> _Problem to solve_: Filter the entries, keeping every line with the word "items".

BEGIN Material provided

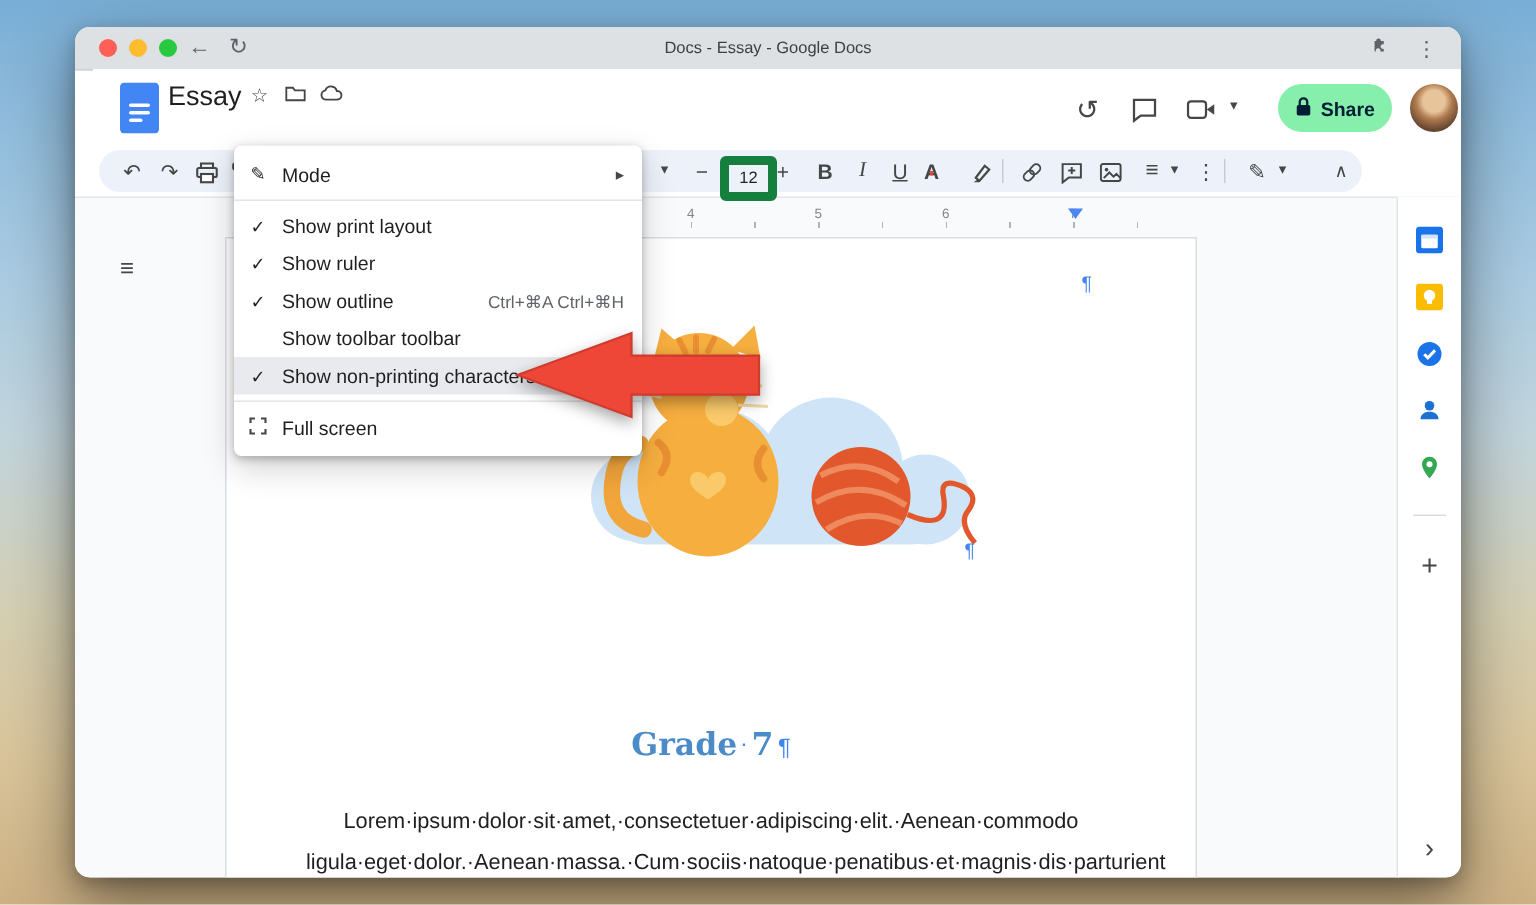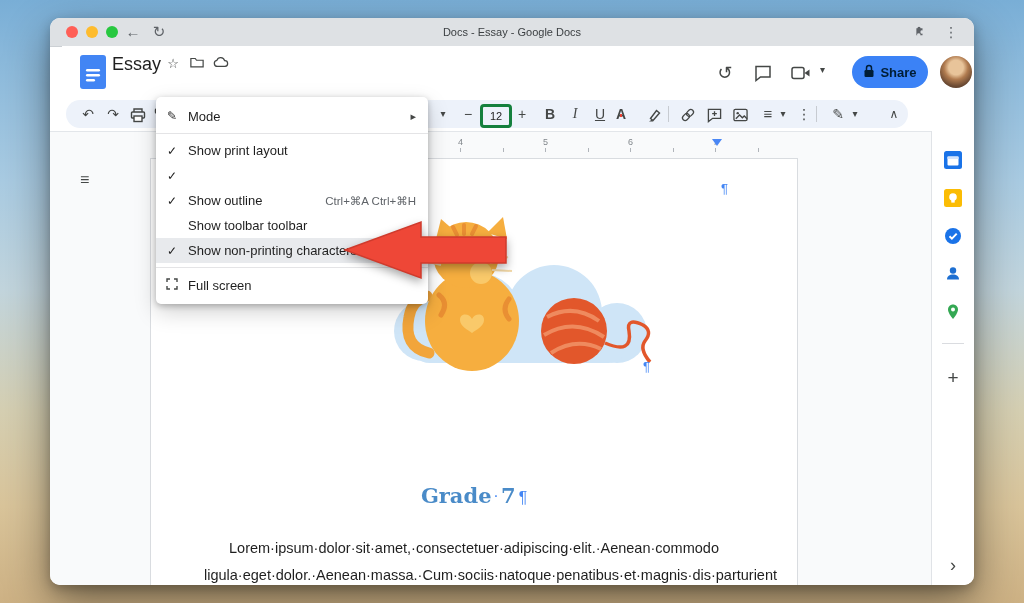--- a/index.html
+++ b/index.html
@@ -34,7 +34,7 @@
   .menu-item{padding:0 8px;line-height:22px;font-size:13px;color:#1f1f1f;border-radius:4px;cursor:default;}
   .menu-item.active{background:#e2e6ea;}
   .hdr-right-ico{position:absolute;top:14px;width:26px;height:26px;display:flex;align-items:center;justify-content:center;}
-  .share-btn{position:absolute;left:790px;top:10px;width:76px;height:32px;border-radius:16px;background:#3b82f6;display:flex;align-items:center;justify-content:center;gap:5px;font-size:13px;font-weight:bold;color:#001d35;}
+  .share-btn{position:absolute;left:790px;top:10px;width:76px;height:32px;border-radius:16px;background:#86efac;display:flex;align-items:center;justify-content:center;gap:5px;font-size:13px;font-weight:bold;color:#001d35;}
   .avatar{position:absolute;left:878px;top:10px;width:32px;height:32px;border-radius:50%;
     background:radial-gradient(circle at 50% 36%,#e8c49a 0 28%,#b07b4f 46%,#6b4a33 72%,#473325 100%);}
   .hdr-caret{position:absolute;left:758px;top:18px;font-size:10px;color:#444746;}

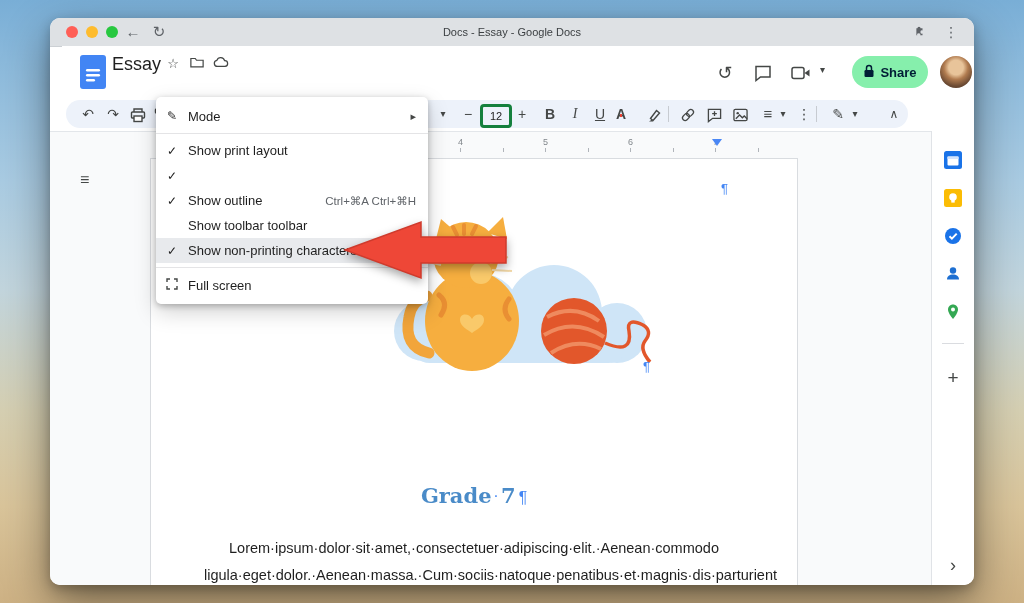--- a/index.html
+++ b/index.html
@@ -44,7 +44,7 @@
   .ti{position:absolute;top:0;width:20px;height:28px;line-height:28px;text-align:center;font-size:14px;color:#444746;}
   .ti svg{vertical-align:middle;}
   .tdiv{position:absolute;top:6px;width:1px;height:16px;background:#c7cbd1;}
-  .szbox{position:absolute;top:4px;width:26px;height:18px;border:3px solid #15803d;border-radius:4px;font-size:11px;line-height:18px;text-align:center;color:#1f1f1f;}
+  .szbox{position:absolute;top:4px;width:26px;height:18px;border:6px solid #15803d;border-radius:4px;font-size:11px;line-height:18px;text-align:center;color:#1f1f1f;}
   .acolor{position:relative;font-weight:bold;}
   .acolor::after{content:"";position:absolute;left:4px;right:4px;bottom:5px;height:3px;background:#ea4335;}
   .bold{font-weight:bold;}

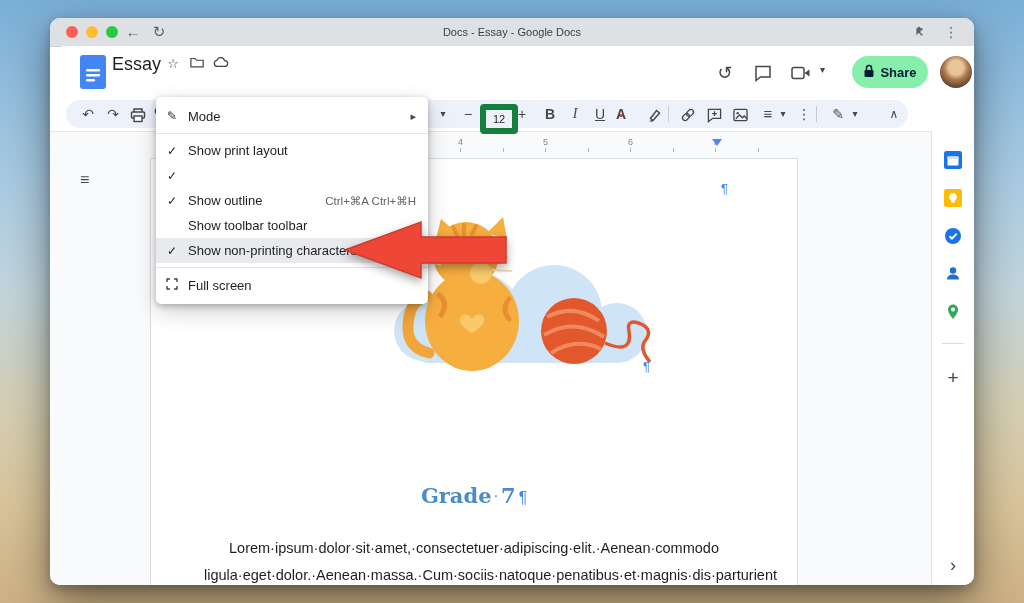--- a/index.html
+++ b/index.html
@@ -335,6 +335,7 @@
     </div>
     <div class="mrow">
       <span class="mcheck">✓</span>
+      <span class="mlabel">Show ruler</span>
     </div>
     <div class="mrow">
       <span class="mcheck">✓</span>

END Material provided

> _Task solution_:
   .hdr-right-ico{position:absolute;top:14px;width:26px;height:26px;display:flex;align-items:center;justify-content:center;}
-  .share-btn{position:absolute;left:790px;top:10px;width:76px;height:32px;border-radius:16px;background:#3b82f6;display:flex;align-items:center;justify-content:center;gap:5px;font-size:13px;font-weight:bold;color:#001d35;}
+  .share-btn{position:absolute;left:790px;top:10px;width:76px;height:32px;border-radius:16px;background:#86efac;display:flex;align-items:center;justify-content:center;gap:5px;font-size:13px;font-weight:bold;color:#001d35;}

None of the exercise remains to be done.